The technology that goes into this is incredibly complex, actually. Sam Hupert, the founder and CEO, he owns about 28% of the business, he claims that their technology is 18-24 months ahead of the competition. That shows in the numbers, too. The growth that this company is seeing, they continue to strike big deals around the world. A lot of upside for a small Australian company is being able to scale out of its core market and start to strike big deals in Europe and North America. And they're doing exactly that.
It's a great founder, great technology, we're seeing great growth. If this was like a lot of other software companies that we've seen in the U.S., you might imagine, "They're probably burning a lot of cash to invest in R&D and scale their sales force." No. Over the past fiscal year, one-third of their revenue converted into profits, which lets them invest heavily. They actually pay a dividend in spite of their pretty heavy growth. This is a company that checks a lot of boxes for us, and I'm really excited about it.
Mann: I'm pretty excited about this. Can you say the name of the company?
Female: I'll say... (unclear 10:46).
Mann: Love it, close enough! Yume no Machi Souzou Iinkai. It's Japanese, and it means We Will Build A New Village, which is either the most high-minded company name I've ever heard or the dumbest. I'm not sure which. I love this company! This is the Grubhub of Japan. There's some really interesting things that are going on in Japan. It's been a fairly stagnant market for about 20 years. But in the last five years, the Prime Minister of Japan has tried different ways to get the country to begin economic growth again. And one of the easiest things that he picked that they could do was to get more Japanese women into the workforce. Now, there's a huge problem there, a huge impediment for keeping Japanese women from getting into the workforce -- none of the infrastructure exists for two-income households. There are things that just don't exist. There aren't enough day care centers. There's just not a lot of things in place.

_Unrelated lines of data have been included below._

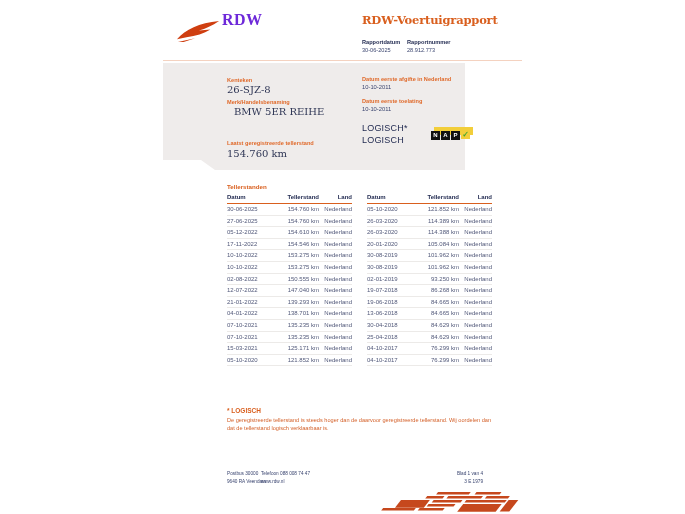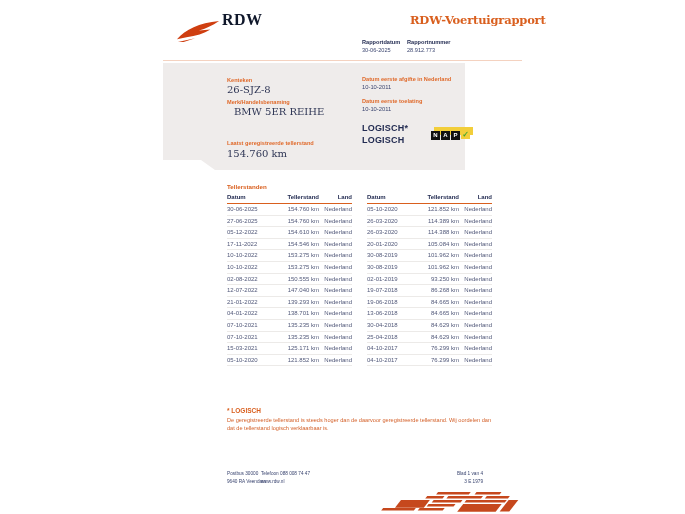--- a/index.html
+++ b/index.html
@@ -22,7 +22,7 @@
   
   .logo-wing{position:absolute;left:176px;top:19px;width:44px;height:25px;}
   .logo-text{position:absolute;left:222px;top:11px;font-family:"Liberation Serif",serif;
-             font-weight:bold;font-size:16px;letter-spacing:.5px;color:#0f172a;}
+             font-weight:bold;font-size:16px;letter-spacing:.5px;color:#6d28d9;}
   .doc-title{position:absolute;left:362px;top:13px;font-family:"DejaVu Serif",serif;
              font-weight:bold;font-size:11.5px;letter-spacing:-.2px;color:var(--orange);margin-left:48px;}
   .meta-label{position:absolute;top:39px;font-size:5.6px;font-weight:bold;color:var(--navy-dark);}

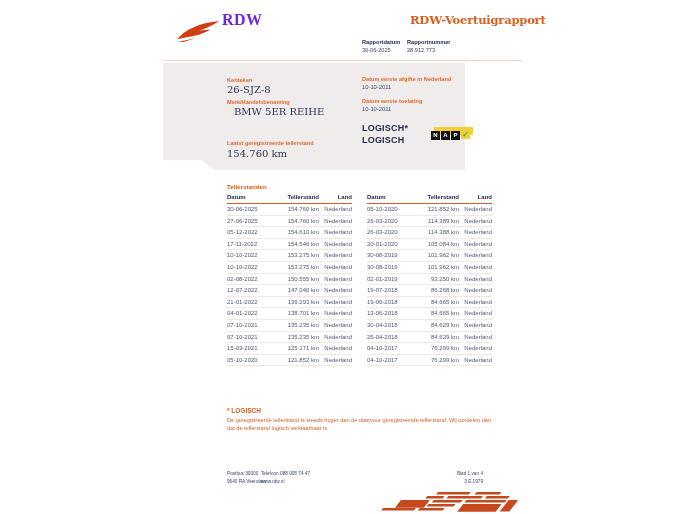--- a/index.html
+++ b/index.html
@@ -24,7 +24,7 @@
   .logo-text{position:absolute;left:222px;top:11px;font-family:"Liberation Serif",serif;
              font-weight:bold;font-size:16px;letter-spacing:.5px;color:#6d28d9;}
   .doc-title{position:absolute;left:362px;top:13px;font-family:"DejaVu Serif",serif;
-             font-weight:bold;font-size:11.5px;letter-spacing:-.2px;color:var(--orange);margin-left:48px;}
+             font-weight:bold;font-size:11.5px;letter-spacing:-.2px;color:var(--orange);}
   .meta-label{position:absolute;top:39px;font-size:5.6px;font-weight:bold;color:var(--navy-dark);}
   .meta-value{position:absolute;top:47px;font-size:5.6px;color:#3C4670;}
   .m1{left:362px}.m2{left:407px}

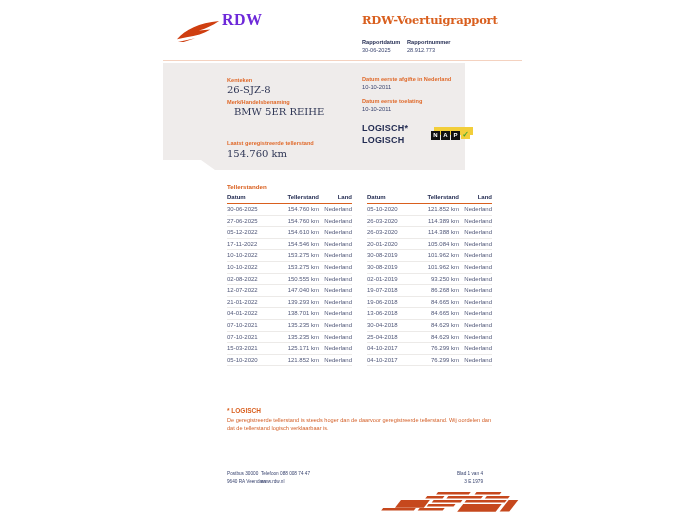--- a/index.html
+++ b/index.html
@@ -37,7 +37,7 @@
   .fld-label{position:absolute;font-size:5.6px;font-weight:bold;color:var(--orange-soft);}
   .fld-big{position:absolute;font-family:"DejaVu Serif",serif;font-size:10px;color:#2F3655;}
   .fld-small{position:absolute;font-size:5.8px;color:#3C4670;}
-  .oordeel{position:absolute;left:199px;top:59px;font-size:9px;font-weight:bold;
+  .oordeel{position:absolute;left:199px;top:59px;font-size:9px;font-weight:normal;
            line-height:12px;color:var(--navy-dark);letter-spacing:.2px;}
 
   .nap{position:absolute;left:268px;top:60px;width:44px;height:15px;}

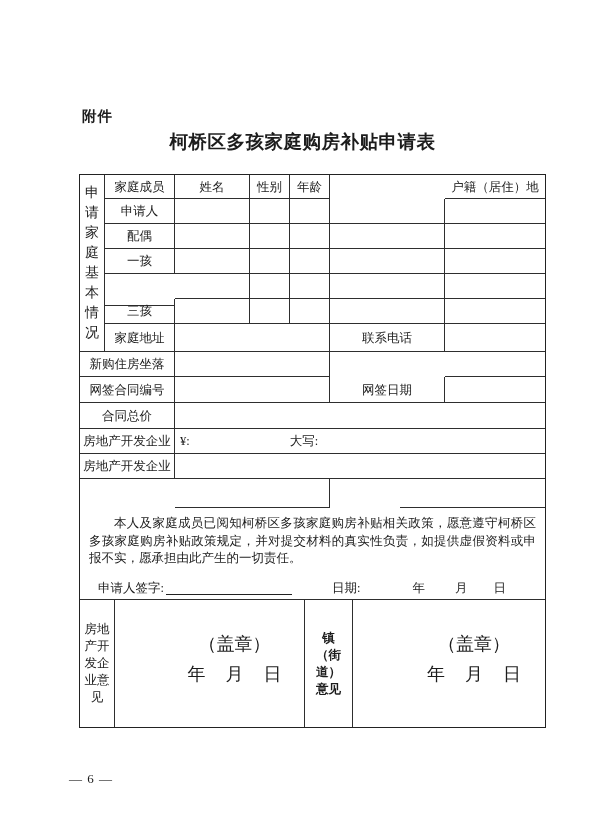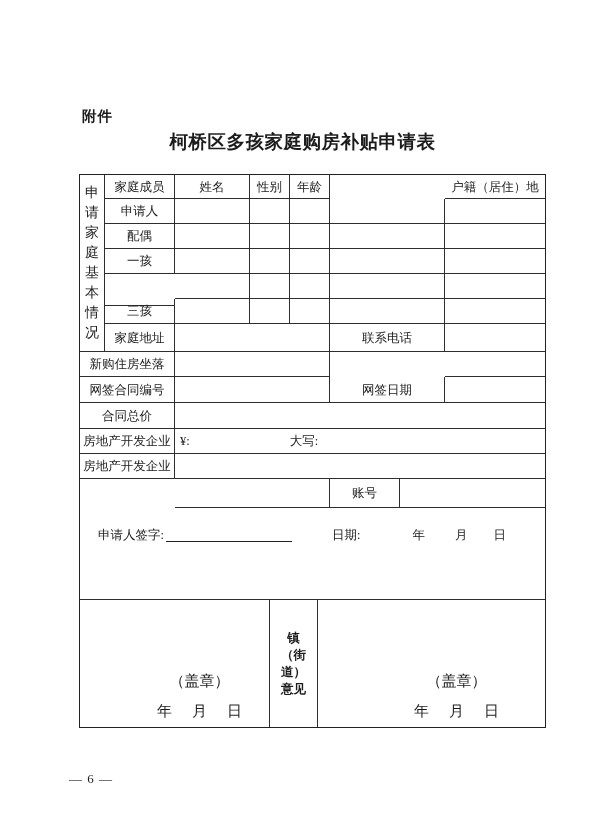--- a/index.html
+++ b/index.html
@@ -182,7 +182,6 @@
   <div class="c nr" style="grid-area:12/3/13/9;"></div>
 
   <div class="c" style="grid-area:13/3/14/6;"></div>
-  <div class="c" style="grid-area:13/6/14/7;">账号</div>
   <div class="c nr" style="grid-area:13/7/14/9;"></div>
 
   <div class="c nr decl" style="grid-area:14/1/15/9;">

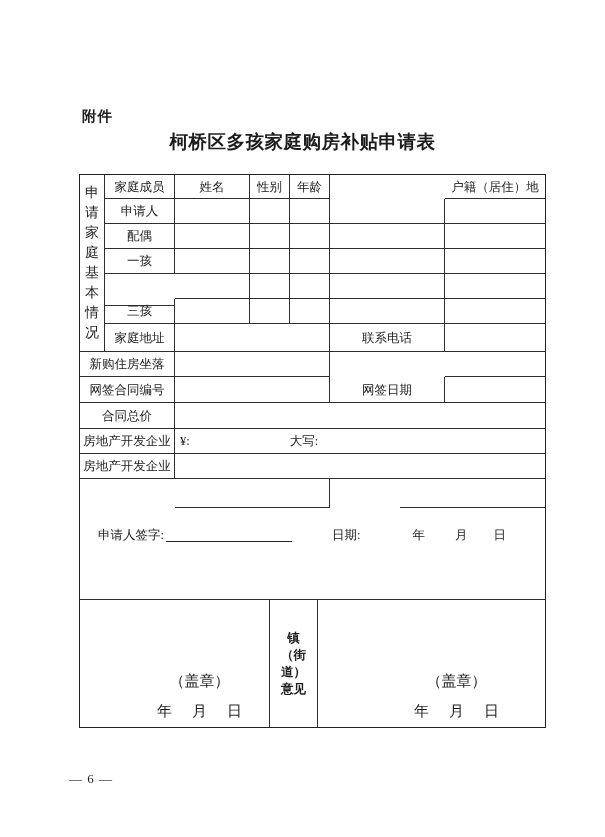--- a/index.html
+++ b/index.html
@@ -185,6 +185,7 @@
   <div class="c nr" style="grid-area:13/7/14/9;"></div>
 
   <div class="c nr decl" style="grid-area:14/1/15/9;">
+    <p>本人及家庭成员已阅知柯桥区多孩家庭购房补贴相关政策，愿意遵守柯桥区多孩家庭购房补贴政策规定，并对提交材料的真实性负责，如提供虚假资料或申报不实，愿承担由此产生的一切责任。</p>
     <div class="sigrow">
       <span>申请人签字:</span>
       <span class="sigline"></span>

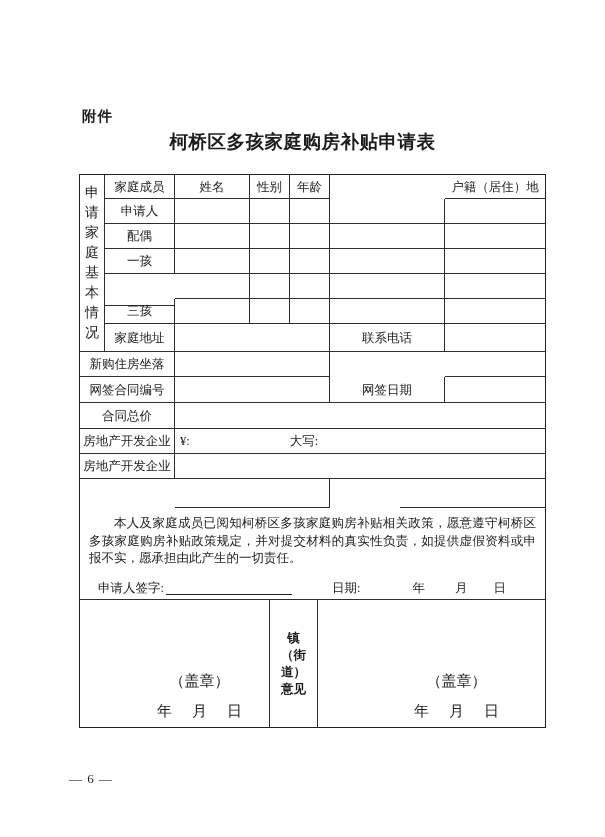--- a/index.html
+++ b/index.html
@@ -197,6 +197,7 @@
   </div>
 
   <div class="c nr nb opin" style="grid-area:15/1/16/9;">
+    <div class="op-label" style="width:35px;">房地产开发企业意见</div>
     <div class="op-stampcell" style="width:190px;border-right:1px solid #2e2e2e;">
       <span class="stamp">（盖章）</span>
       <span class="op-date">

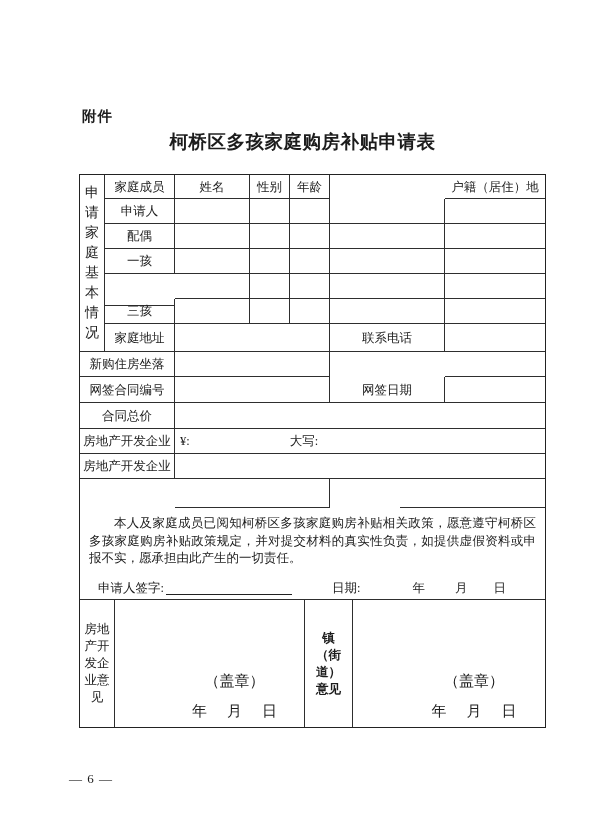--- a/index.html
+++ b/index.html
@@ -86,9 +86,9 @@
   }
   .op-stampcell{
     display:flex;flex-direction:column;
-    justify-content:flex-end;align-items:center;
+    justify-content:center;align-items:center;
     padding-bottom:9px;
-    font-size:15px;
+    font-size:18px;
     box-sizing:border-box;
   }
   .op-stampcell .stamp{transform:translateX(25px);}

So, in that environment in which the government is trying to push households to bring women into the workplace, we have a company that does food delivery. It's a country that is dominated by small mom-and-pop restaurants, so they don't have the infrastructure in place to do it themselves. This is a fantastic business for the restaurants themselves, a fantastic partner for them.
Only about 2% of the total population of Japan used any service like a Grubhub. Yume no Machi's service is called Demae-kan. Absolutely wonderful company, run by and founded by a woman named Rie Nakamura who was very much ahead of her time in terms of the technology it takes to set up a network like this.